Hi all, I think that there is a security problem with the PermitRootLogin option. I asked an root ssh connection: $ ssh root at machine root at machine's password: I typed no password, this prompt stayed in place. In a second time, I changed the PermitRootLogin to no, and then restart ssh server. Third, I typed the password on the previous prompt, and the access was allowed. I then retry to connect and, at this time, the root connection was disallowed, as expected. So, is it possible to inform the ssh client that the ssh server has restarted when he gives a prompt? Thank you for your help. P.S: I didn't see how to subscribe to this list, so I cannot follow your responses. Can anyone send me how to subscibe?

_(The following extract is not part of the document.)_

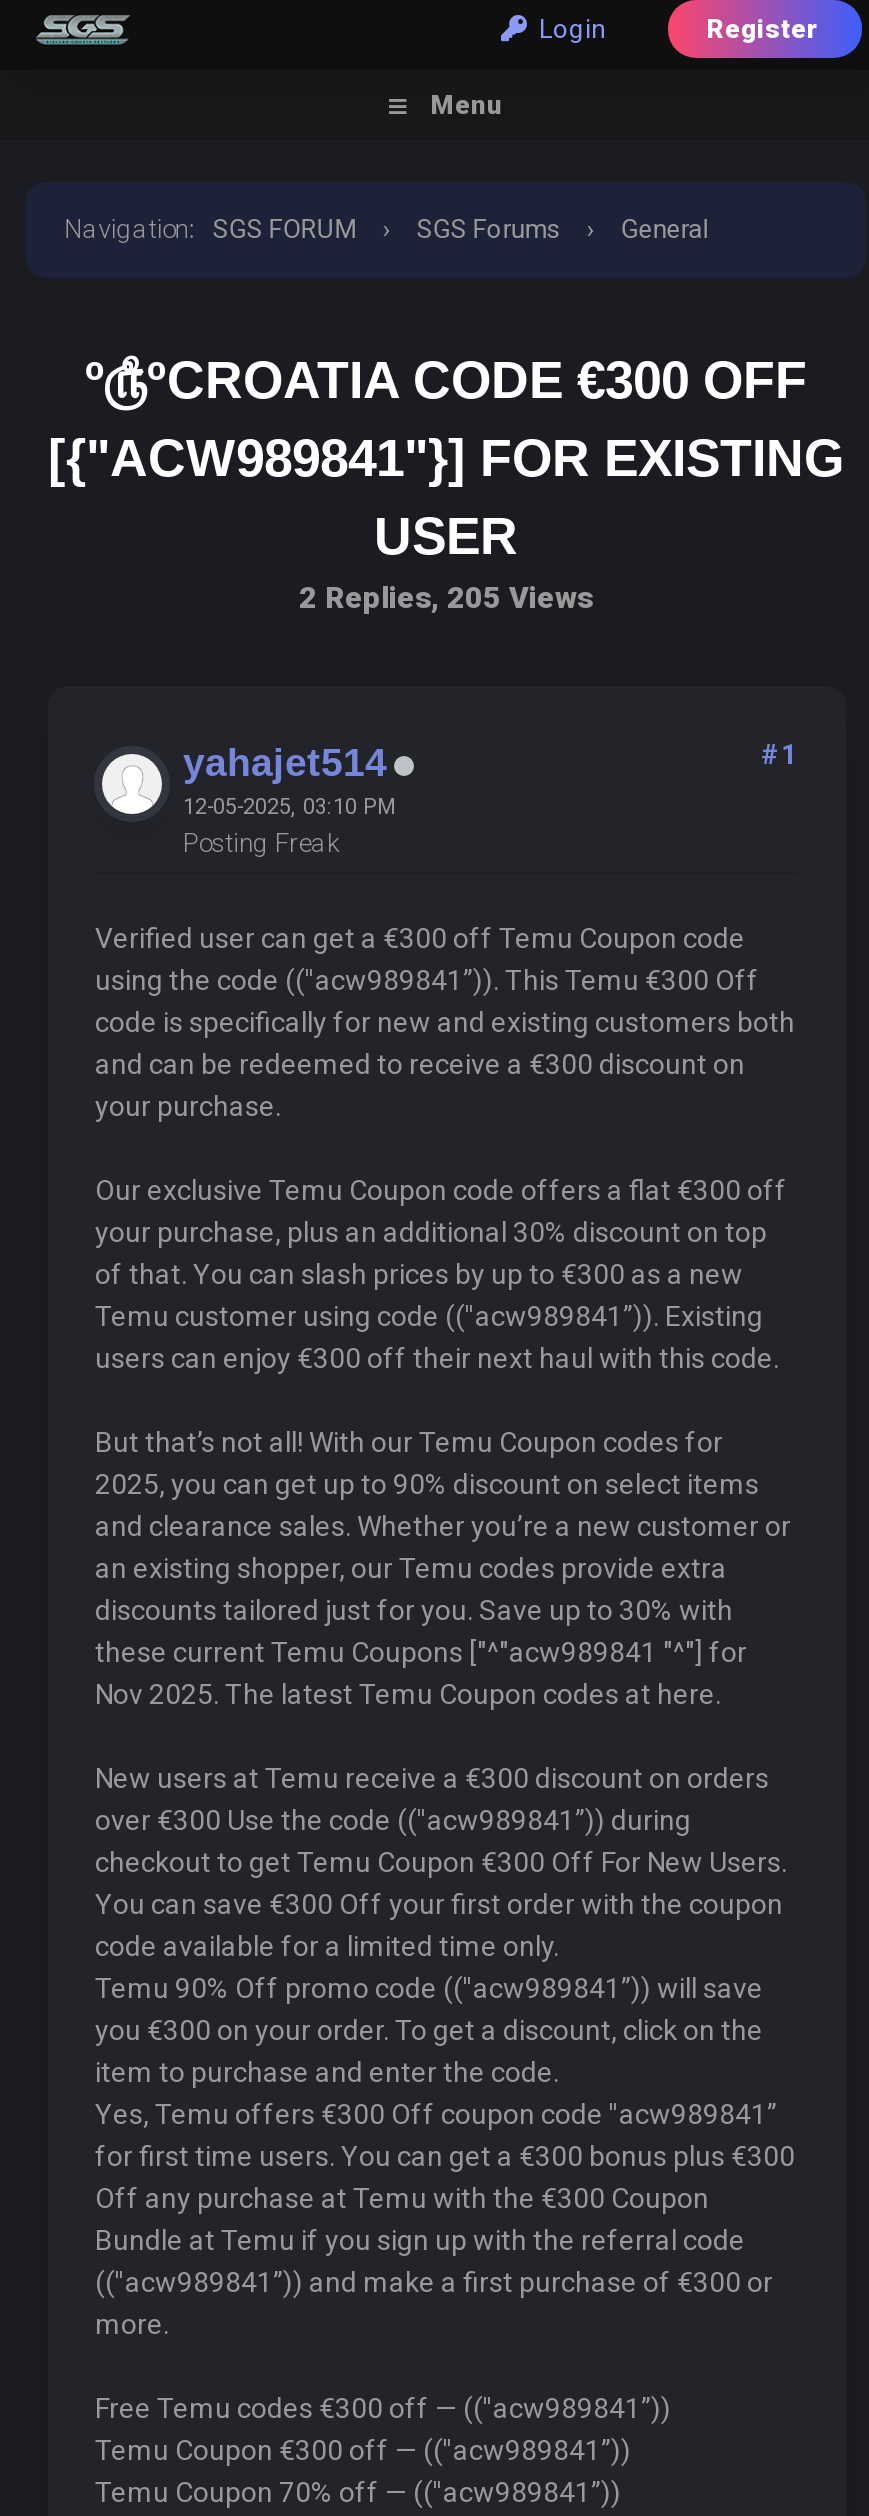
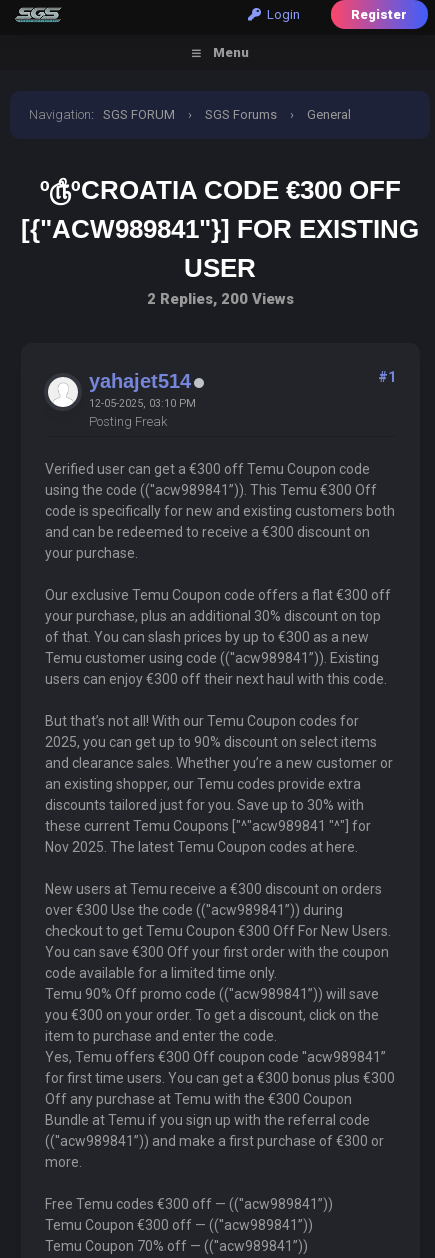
- 2 Replies, 205 Views
+ 2 Replies, 200 Views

P.P.S: The ssh server was a Linux Fedora Core 4, up to date, with openssh v. 4.2p_1. --- Micha?l Hooreman Keyware Transaction and Processing Rue Laid Burniad, 4 1348 - Louvain-La-Neuve Belgium Tel : +32 (0)10 48 01 21 Fax : +32 (0)10 45 77 67 mhooreman at be.keyware.com
Hi, On Mon, Feb 13, 2006 at 12:02:56PM +0100, Micha?l Hooreman wrote:> In a second time, I changed the PermitRootLogin to no, and then restart > ssh server. > > Third, I typed the password on the previous prompt, and the access was > allowed.Actually, you have not "restarted ssh server" - you have restarted the process that handles *new* connections, but you have NOT restarted the process that was already handling this specific connection, sitting at the password prompt. If you stop *all* sshd processes, you'll see that the connection will also go away. gert -- USENET is *not* the non-clickable part of WWW! //www.muc.de/~gert/ Gert Doering - Munich, Germany gert at greenie.muc.de fax: +49-89-35655025 gert at net.informatik.tu-muenchen.de
On Mon, Feb 13, 2006 at 12:02:56PM +0100, Micha?l Hooreman wrote:> I think that there is a security problem with the PermitRootLogin > option. > > I asked an root ssh connection: > > $ ssh root at machine > root at machine's password: > > I typed no password, this prompt stayed in place. > > In a second time, I changed the PermitRootLogin to no, and then restart > ssh server. > > Third, I typed the password on the previous prompt, and the access was > allowed.That's how most Unix daemons work: once the copy started to handle the connection is forked it's an independant process. If it matters to you, also kill off any running sshd's when you restart (but be careful not to kill the one you're connecting by). The session can only remain active for LoginGraceTime anyway (which by default is 2 min).> I then retry to connect and, at this time, the root connection was > disallowed, as expected. > > So, is it possible to inform the ssh client that the ssh server has > restarted when he gives a prompt?Not easily and/or without the risk of killing off active sessions. Some vendors' sshd restart scripts used to do that kind of thing (ie "pkill sshd"), and as the victim of one of them (on a remote, fortunately non-production machine), I'm not keen to see it make a comeback. -- Darren Tucker (dtucker at zip.com.au) GPG key 8FF4FA69 / D9A3 86E9 7EEE AF4B B2D4 37C9 C982 80C7 8FF4 FA69 Good judgement comes with experience. Unfortunately, the experience usually comes from bad judgement.